Nutritional Deficiencies Linked to Skin Health
What does your skin say about your health? A lot! Last week, Root Cause Medical Clinic discussed what your nails said about potential nutritional deficiencies—and this week we’ll review another free nutritional status test you can perform. Simply by looking at your skin, hair, mouth, and tongue, you can discover what they reveal about your health and nutritional status.
The skin is our largest organ. That’s right, it’s an organ. Just because it’s on the outside of the body makes it no less a vital organ. But, because it’s so visible, we have a tendency to treat it topically and superficially, which creates a great disservice to your skin, along with the rest of your body.
What’s Wrong With Treating the Skin Topically?

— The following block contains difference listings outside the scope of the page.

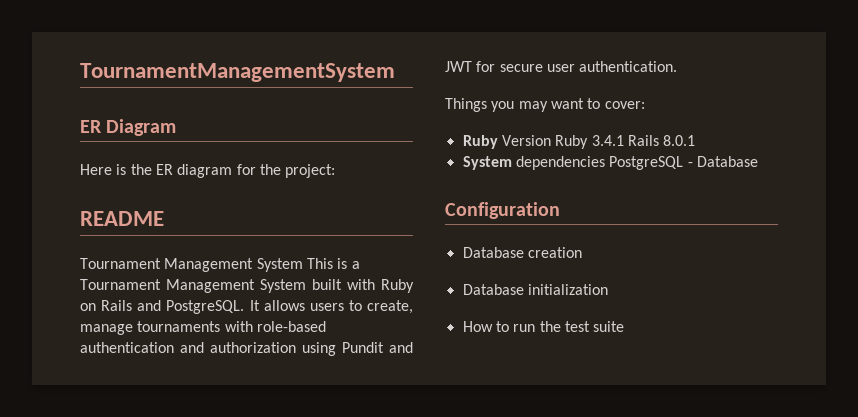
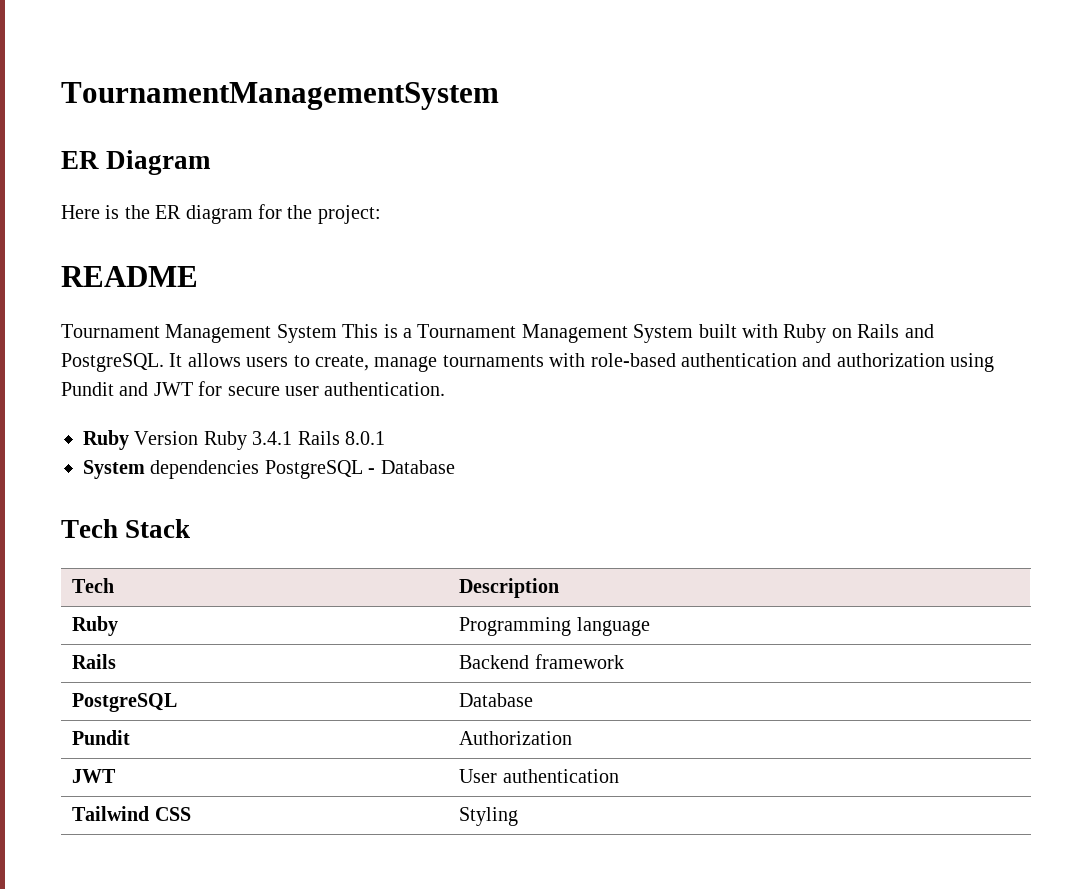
- Things you may want to cover:
- Configuration
- Database creation
- Database initialization
- How to run the test suite
+ Tech Stack
+ Tech | Description
+ Ruby | Programming language
+ Rails | Backend framework
+ PostgreSQL | Database
+ Pundit | Authorization
+ JWT | User authentication
+ Tailwind CSS | Styling

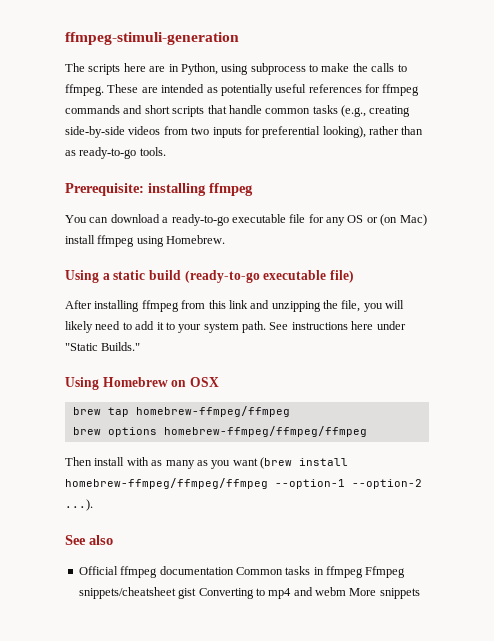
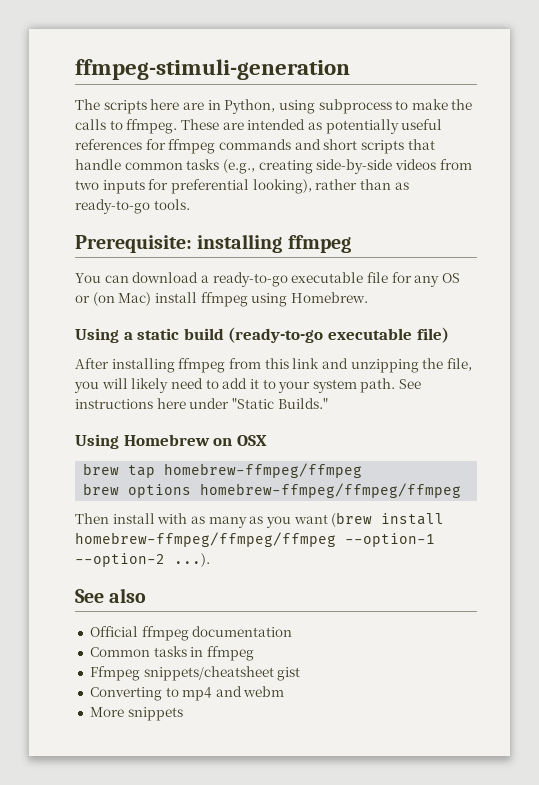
- Official ffmpeg documentation Common tasks in ffmpeg Ffmpeg snippets/cheatsheet gist Converting to mp4 and webm More snippets
+ Official ffmpeg documentation
+ Common tasks in ffmpeg
+ Ffmpeg snippets/cheatsheet gist
+ Converting to mp4 and webm
+ More snippets

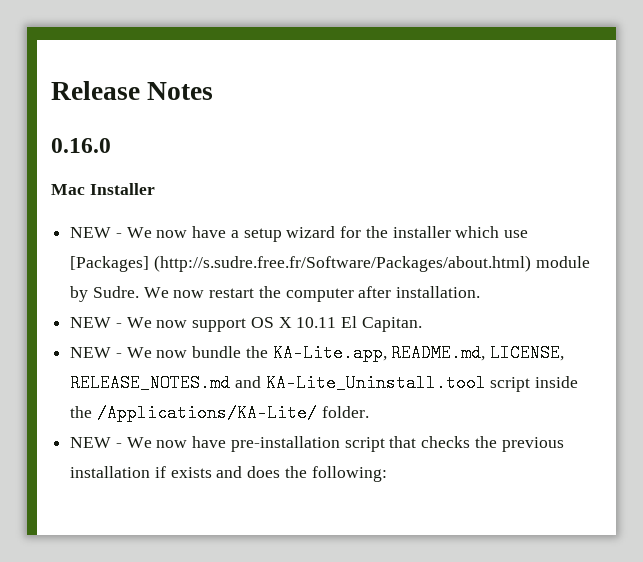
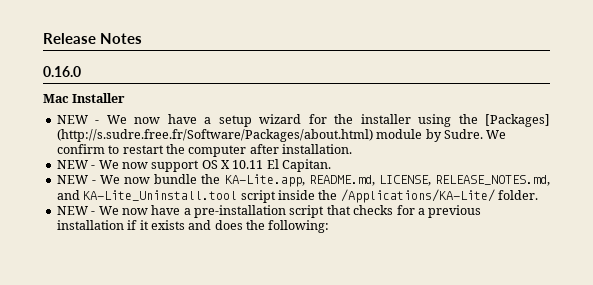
- NEW - We now have a setup wizard for the installer which use [Packages] (http://s.sudre.free.fr/Software/Packages/about.html) module by Sudre.
+ NEW - We now have a setup wizard for the installer using the [Packages] (http://s.sudre.free.fr/Software/Packages/about.html) module by Sudre.
- We now restart the computer after installation.
+ We confirm to restart the computer after installation.
- NEW - We now bundle the KA-Lite.app, README.md, LICENSE, RELEASE_NOTES.md and KA-Lite_Uninstall.tool script inside the /Applications/KA-Lite/ folder.
+ NEW - We now bundle the KA-Lite.app, README.md, LICENSE, RELEASE_NOTES.md, and KA-Lite_Uninstall.tool script inside the /Applications/KA-Lite/ folder.
- NEW - We now have pre-installation script that checks the previous installation if exists and does the following:
+ NEW - We now have a pre-installation script that checks for a previous installation if it exists and does the following:

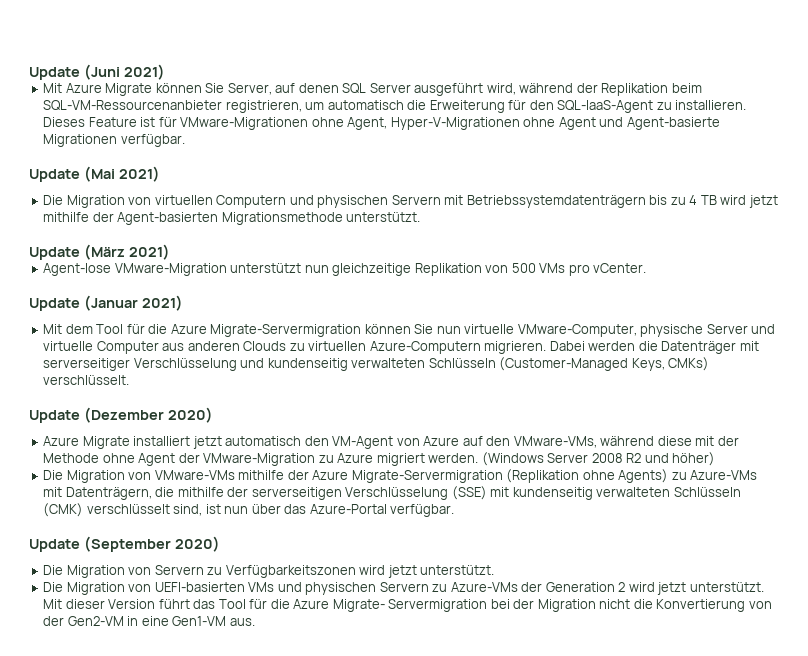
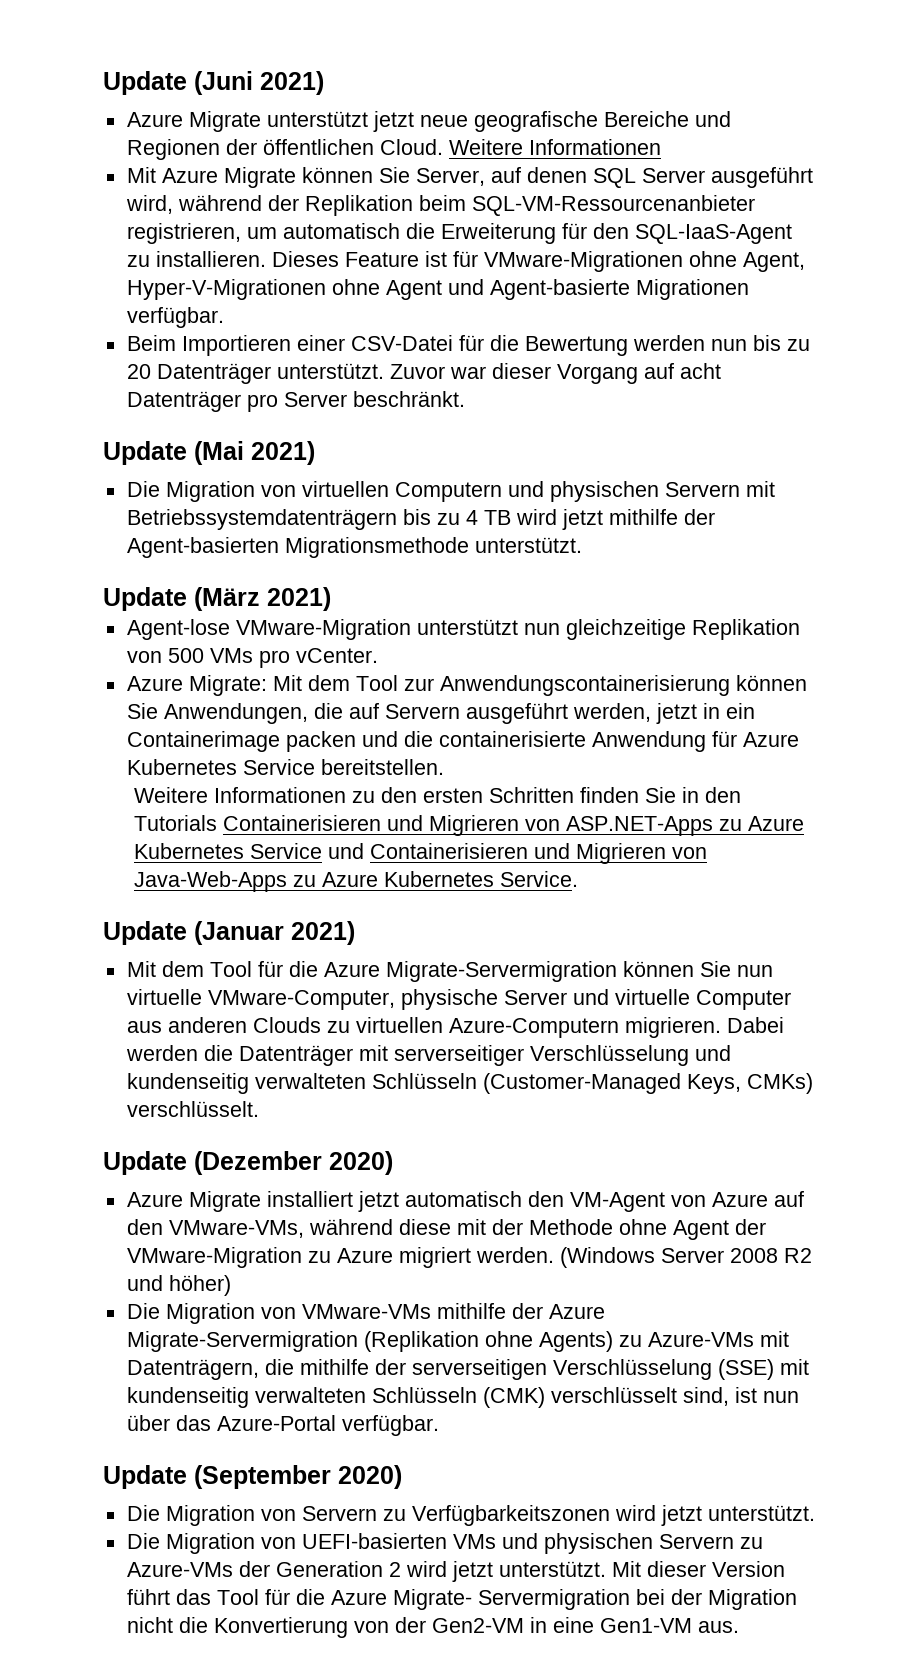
+ Azure Migrate unterstützt jetzt neue geografische Bereiche und Regionen der öffentlichen Cloud. Weitere Informationen
+ Beim Importieren einer CSV-Datei für die Bewertung werden nun bis zu 20 Datenträger unterstützt. Zuvor war dieser Vorgang auf acht Datenträger pro Server beschränkt.
+ Azure Migrate: Mit dem Tool zur Anwendungscontainerisierung können Sie Anwendungen, die auf Servern ausgeführt werden, jetzt in ein Containerimage packen und die containerisierte Anwendung für Azure Kubernetes Service bereitstellen.
+ Weitere Informationen zu den ersten Schritten finden Sie in den Tutorials Containerisieren und Migrieren von ASP.NET-Apps zu Azure Kubernetes Service und Containerisieren und Migrieren von Java-Web-Apps zu Azure Kubernetes Service.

Let’s look at how our medical system typically treats a skin condition, such as a rash or eczema. If you go to a dermatologist (skin doctor) with a rash, you’ll likely come home with a topical steroid crème. This is the wrong approach for these reasons:
- Putting a steroid on a rash is like taking a pain reliever for pain. They are just temporary band-aids. And when the symptom returns, you realize that you did not get to the root cause of the problem.
- What’s worse, in the case of a steroid, is that using it is not only a temporary measure, but it actually weakens and damages the very system that you need to strengthen with any skin condition—the digestive tract.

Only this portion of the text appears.